How is hair loss diagnosed? – 2022

If a blood analysis shows high levels of male hormones (androgens), a hormonal cause for hair loss may be present, in which case additional hormone tests are performed. If we suspect an underlying illness as the cause of the loss of hair, other examinations like blood pressure measurement, ECG or ultrasound tests are carried out to find out whether there is an illness affecting the body’s organs or muscles.

A detailed discussion between the patient and the doctor is essential for each diagnosis. The first questions are about previous illnesses, hormonal changes or possible stress factors.
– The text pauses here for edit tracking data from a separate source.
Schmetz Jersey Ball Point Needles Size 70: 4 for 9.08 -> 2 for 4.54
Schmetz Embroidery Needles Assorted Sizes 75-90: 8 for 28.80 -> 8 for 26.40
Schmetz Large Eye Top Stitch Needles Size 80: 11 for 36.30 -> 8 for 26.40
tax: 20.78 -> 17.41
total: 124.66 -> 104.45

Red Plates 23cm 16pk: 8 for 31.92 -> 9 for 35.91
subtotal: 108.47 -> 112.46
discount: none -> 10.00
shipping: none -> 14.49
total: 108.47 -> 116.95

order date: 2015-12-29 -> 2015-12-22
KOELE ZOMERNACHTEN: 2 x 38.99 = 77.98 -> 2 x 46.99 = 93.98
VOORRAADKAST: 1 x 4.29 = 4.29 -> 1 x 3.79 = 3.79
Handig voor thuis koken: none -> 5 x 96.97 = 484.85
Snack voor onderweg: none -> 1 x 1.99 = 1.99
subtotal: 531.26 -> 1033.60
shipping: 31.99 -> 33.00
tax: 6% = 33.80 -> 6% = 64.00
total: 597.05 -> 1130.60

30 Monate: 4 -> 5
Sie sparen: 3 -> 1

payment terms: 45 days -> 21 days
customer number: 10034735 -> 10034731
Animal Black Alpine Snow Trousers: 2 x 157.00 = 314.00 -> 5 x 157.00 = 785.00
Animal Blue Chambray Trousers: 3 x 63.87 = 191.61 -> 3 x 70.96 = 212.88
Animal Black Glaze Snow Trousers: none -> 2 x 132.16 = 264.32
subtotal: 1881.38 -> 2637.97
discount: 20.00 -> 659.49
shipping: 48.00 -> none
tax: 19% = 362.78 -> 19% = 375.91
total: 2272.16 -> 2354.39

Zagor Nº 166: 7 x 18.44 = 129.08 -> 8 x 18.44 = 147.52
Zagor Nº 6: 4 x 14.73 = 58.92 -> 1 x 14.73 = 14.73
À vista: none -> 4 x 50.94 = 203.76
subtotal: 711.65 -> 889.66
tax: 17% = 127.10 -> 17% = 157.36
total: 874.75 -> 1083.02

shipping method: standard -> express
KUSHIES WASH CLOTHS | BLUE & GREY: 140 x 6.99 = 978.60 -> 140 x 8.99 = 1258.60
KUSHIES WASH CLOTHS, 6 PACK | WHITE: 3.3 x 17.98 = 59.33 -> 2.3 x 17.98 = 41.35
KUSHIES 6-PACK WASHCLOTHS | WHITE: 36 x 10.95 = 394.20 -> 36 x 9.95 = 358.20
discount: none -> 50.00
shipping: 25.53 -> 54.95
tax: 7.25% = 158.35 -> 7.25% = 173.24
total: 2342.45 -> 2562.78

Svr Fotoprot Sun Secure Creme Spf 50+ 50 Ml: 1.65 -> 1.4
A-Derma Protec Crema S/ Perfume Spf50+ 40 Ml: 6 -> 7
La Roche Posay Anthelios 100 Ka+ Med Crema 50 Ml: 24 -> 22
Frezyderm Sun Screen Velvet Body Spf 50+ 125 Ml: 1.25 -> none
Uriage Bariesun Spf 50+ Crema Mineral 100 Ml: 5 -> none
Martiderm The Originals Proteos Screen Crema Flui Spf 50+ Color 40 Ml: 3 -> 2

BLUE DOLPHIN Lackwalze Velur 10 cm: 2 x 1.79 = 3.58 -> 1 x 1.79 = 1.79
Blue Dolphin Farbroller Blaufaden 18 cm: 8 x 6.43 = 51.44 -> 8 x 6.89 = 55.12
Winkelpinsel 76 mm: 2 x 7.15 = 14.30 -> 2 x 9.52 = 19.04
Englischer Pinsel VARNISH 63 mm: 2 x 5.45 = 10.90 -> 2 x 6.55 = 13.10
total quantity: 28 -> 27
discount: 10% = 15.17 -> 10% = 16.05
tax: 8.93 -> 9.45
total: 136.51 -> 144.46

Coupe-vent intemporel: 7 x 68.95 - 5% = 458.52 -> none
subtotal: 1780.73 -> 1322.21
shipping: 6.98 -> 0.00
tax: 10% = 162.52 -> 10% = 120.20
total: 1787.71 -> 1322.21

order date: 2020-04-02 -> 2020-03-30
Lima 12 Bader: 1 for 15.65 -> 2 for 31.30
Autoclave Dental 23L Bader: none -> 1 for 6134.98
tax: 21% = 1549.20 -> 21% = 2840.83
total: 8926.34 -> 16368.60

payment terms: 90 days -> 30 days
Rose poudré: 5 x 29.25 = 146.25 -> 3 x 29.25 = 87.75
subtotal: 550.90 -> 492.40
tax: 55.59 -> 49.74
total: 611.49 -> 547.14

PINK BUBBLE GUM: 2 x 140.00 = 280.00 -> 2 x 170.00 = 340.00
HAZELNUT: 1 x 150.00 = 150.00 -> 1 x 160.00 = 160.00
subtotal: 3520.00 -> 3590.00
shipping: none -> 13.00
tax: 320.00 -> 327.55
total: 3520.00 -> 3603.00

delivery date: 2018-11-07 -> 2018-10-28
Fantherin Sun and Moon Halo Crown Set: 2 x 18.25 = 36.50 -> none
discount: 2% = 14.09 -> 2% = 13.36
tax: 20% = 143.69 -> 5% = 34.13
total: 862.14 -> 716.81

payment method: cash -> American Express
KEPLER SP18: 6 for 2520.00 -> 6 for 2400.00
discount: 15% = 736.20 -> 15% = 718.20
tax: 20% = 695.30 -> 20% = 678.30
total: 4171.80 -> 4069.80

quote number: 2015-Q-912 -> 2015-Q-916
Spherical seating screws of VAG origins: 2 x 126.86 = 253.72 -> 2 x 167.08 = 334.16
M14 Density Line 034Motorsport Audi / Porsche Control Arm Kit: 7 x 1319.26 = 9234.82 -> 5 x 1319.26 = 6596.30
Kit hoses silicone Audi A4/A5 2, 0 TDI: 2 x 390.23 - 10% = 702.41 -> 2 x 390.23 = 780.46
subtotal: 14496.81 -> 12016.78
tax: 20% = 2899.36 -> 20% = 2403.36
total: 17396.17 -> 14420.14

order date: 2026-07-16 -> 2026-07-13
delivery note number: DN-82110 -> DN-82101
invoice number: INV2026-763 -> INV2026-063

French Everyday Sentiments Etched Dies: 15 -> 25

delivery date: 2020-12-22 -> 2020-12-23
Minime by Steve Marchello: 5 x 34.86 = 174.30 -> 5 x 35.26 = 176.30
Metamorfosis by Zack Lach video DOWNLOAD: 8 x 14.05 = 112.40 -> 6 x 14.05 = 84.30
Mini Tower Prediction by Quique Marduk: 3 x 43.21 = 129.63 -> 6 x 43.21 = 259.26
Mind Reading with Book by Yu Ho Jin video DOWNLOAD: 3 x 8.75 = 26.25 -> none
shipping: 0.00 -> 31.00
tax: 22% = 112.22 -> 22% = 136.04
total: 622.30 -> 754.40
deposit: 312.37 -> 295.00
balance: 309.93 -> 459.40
A plucking test in front of the mirror at home can provide initial information. If individual hairs together with the hair root can be pulled out of the scalp with a gentle pull, this usually means there is pathological hair loss.

The first step in diagnosing hair loss is to perform a thorough physical examination of the scalp in order to rule out possible underlying conditions, such as thyroid disease, lupus erythematosus, or seborrheic dermatitis. A blood test may also be ordered if you are experiencing symptoms that could indicate an underlying medical condition.

The second step in diagnosing hair loss is to document your hair loss over time. Your physician will look at your medical history and ask questions about your family’s pattern of baldness and hair thinning. Photographs taken over a period of time can help your physician determine if you are losing more than the typical amount of hair for someone of your age and ethnicity. This documentation system is used to confirm the presence and extent of your thinning and/or balding areas over time.

Your physician will also take note of how much hair you have lost from each part of your body and whether the pattern is sudden or gradual in onset. Sudden onset may indicate certain types.

When we lose hair every day, we don’t give it a second thought. But when those hairs start to pile up on the drain of your sink, you may be thinking that it’s time to go see a doctor. And this is the right decision—when hair loss occurs in greater quantities than normal, it can be due to hormonal changes, genetics, stress or illness.

But how do you know if your hair loss is abnormal? One way is to test for it in front of the mirror at home. In most cases, normal hair loss will pull out with a gentle tug—the hair root comes out with the hair strand. If individual hairs come out without the root, then this is an indication of pathological hair loss.

Another technique is to pluck 10–15 hairs from different areas of your scalp: if three or more are lost without roots, you should consult a dermatologist for further examination.

When you wake up in the morning, you expect your hair to be there, flat against your head, where it’s supposed to be. But what if there’s a hole where your hair should be? What if you start pulling out handfuls of hair from that spot? Or what if you feel a tingling sensation at the back of your scalp? These symptoms could all indicate that you’re experiencing some sort of pathological hair loss, which means that you need to consult a dermatologist as soon as possible.

Three conditions are responsible for almost all cases of pathological hair loss: alopecia areata, telogen effluvium and anagen effluvium. A dermatologist will first talk with you about your health history and the changes in your diet and stress level before they assess whether one of these three conditions is causing your hair loss. To determine which condition is responsible for your situation, a blood test is usually performed to rule out other possible problems. Prior to this blood test, the skin on your scalp will be examined under magnification. The skin can show several signs of alopecia areata: for example, an area with missing or broken hairs that is surrounded by inflammation can be observed.